* Task to carry out
Each line of the data that mentions the string "Profitec" needs to be identified and copied.

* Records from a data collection
* * * * * * *

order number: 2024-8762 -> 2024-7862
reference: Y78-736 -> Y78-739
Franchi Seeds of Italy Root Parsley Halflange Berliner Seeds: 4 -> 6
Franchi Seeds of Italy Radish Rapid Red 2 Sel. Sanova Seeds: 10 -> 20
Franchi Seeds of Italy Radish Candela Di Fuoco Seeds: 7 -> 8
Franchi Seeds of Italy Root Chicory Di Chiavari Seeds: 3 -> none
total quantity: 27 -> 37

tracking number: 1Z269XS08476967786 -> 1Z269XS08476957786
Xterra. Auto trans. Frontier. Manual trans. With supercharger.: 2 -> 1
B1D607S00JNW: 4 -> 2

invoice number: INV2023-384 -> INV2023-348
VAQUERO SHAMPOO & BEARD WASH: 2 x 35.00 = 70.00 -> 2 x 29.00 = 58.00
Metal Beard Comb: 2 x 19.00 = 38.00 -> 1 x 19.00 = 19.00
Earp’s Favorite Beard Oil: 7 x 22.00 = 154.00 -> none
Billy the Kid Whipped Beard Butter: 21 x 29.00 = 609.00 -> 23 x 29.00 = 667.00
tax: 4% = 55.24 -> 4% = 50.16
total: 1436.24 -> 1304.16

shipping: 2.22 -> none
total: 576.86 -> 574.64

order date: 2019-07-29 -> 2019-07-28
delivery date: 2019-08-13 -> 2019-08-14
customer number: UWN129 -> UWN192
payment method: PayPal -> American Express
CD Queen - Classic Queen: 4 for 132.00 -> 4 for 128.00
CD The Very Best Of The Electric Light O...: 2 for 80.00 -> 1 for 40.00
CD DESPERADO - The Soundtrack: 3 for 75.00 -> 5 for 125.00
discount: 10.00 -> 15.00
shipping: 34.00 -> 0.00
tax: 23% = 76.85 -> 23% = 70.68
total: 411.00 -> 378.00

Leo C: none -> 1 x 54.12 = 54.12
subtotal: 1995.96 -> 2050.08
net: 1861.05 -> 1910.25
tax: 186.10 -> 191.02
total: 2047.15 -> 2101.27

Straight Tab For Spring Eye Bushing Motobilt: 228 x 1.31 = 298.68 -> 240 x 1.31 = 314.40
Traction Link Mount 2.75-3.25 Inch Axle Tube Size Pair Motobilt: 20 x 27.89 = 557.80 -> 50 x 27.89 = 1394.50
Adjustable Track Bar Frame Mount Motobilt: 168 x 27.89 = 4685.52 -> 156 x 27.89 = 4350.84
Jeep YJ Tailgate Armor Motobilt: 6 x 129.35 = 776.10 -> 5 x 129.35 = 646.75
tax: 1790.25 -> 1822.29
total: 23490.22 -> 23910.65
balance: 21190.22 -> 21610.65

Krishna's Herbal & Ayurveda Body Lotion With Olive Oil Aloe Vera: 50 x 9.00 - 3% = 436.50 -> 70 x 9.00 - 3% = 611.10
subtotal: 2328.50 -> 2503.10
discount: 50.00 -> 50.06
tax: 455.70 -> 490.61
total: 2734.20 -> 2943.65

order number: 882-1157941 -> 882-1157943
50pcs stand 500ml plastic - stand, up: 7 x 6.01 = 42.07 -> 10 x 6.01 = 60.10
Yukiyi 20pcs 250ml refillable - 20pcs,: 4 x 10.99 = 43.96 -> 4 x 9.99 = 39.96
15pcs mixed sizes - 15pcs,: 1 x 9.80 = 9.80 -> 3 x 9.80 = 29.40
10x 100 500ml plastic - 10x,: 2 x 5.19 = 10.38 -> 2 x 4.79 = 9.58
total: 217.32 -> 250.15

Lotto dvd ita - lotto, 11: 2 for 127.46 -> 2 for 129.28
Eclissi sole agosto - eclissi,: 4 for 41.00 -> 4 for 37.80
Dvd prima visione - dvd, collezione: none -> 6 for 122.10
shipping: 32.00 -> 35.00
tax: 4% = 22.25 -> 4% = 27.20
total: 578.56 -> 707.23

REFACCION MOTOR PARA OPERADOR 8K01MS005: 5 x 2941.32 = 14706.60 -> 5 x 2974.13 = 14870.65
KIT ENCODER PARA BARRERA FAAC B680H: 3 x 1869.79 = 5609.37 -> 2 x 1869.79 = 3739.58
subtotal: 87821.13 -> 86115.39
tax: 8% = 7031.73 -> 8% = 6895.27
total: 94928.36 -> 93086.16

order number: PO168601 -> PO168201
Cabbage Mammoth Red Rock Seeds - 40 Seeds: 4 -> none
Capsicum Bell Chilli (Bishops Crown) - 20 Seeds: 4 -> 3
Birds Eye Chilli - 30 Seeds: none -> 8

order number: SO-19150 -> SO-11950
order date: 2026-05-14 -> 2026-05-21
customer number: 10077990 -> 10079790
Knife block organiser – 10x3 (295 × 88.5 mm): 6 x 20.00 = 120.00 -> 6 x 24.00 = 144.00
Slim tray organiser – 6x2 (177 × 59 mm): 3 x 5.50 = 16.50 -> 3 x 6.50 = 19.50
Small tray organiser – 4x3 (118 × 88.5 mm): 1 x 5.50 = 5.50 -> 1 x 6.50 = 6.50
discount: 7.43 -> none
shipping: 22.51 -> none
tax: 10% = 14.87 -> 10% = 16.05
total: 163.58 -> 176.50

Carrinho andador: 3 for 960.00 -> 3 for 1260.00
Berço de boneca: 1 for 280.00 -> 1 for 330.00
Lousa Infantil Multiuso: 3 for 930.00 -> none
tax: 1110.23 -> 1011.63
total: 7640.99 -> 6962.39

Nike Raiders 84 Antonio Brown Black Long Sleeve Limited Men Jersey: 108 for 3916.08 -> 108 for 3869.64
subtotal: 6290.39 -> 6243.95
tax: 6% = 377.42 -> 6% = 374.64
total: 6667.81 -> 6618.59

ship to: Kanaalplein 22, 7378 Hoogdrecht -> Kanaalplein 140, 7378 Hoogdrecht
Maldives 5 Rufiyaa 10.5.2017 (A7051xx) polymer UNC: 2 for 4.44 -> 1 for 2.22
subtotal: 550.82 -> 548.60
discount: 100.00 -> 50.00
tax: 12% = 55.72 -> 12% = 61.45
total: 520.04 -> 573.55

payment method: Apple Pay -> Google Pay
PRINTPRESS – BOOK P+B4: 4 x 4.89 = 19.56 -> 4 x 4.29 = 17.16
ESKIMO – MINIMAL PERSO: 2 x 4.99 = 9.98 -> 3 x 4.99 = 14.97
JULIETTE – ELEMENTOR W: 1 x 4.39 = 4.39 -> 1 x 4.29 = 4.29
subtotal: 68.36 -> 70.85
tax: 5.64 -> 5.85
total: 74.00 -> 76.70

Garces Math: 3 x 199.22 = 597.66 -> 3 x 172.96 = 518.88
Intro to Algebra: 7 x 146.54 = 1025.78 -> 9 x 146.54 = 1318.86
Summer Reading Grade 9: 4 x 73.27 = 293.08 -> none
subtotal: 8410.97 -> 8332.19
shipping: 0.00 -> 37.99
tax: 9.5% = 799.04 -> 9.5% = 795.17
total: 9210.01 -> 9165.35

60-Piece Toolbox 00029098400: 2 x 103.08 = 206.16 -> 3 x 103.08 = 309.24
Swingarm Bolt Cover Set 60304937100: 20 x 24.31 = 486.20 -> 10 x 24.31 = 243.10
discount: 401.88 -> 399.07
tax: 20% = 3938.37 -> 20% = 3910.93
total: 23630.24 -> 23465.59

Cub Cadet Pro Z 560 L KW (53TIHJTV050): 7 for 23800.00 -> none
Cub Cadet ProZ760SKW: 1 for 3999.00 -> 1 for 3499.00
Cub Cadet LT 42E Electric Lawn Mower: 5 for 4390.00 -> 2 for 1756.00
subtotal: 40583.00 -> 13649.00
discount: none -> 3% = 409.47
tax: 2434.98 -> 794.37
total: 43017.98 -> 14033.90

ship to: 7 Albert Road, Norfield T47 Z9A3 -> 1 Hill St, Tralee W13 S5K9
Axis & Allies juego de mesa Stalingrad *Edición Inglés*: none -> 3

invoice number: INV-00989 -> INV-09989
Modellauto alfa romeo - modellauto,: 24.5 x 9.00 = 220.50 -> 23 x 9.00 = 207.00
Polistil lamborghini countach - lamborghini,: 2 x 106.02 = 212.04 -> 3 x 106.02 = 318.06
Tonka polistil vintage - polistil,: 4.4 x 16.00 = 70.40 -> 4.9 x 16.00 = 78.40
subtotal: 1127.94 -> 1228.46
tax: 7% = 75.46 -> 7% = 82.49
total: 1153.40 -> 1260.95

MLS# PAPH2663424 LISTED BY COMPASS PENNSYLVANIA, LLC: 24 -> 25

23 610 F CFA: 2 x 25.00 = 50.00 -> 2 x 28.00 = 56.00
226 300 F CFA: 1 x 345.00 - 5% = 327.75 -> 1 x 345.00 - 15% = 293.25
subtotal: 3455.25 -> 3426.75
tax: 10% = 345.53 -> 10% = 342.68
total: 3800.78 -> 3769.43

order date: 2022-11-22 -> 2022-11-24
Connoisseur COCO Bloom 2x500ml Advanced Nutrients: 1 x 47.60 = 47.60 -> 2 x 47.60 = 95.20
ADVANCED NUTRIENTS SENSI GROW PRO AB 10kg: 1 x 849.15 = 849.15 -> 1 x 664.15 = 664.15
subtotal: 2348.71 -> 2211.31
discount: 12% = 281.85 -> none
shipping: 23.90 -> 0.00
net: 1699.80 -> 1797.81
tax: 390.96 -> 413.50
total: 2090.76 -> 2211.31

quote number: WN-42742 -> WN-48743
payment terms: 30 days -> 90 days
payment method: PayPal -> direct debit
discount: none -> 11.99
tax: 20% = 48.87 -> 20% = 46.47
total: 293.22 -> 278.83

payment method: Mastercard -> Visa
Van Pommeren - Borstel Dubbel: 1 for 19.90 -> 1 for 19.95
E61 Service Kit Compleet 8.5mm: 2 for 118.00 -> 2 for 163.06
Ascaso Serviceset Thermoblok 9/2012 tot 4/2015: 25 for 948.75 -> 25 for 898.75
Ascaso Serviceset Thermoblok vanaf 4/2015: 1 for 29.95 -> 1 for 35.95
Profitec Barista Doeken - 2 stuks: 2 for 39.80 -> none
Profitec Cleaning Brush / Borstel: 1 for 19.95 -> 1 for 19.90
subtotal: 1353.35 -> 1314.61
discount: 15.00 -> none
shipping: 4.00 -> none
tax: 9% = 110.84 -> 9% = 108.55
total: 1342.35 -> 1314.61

* * * * * * *

* Task result
Profitec Barista Doeken - 2 stuks: 2 for 39.80 -> none
Profitec Cleaning Brush / Borstel: 1 for 19.95 -> 1 for 19.90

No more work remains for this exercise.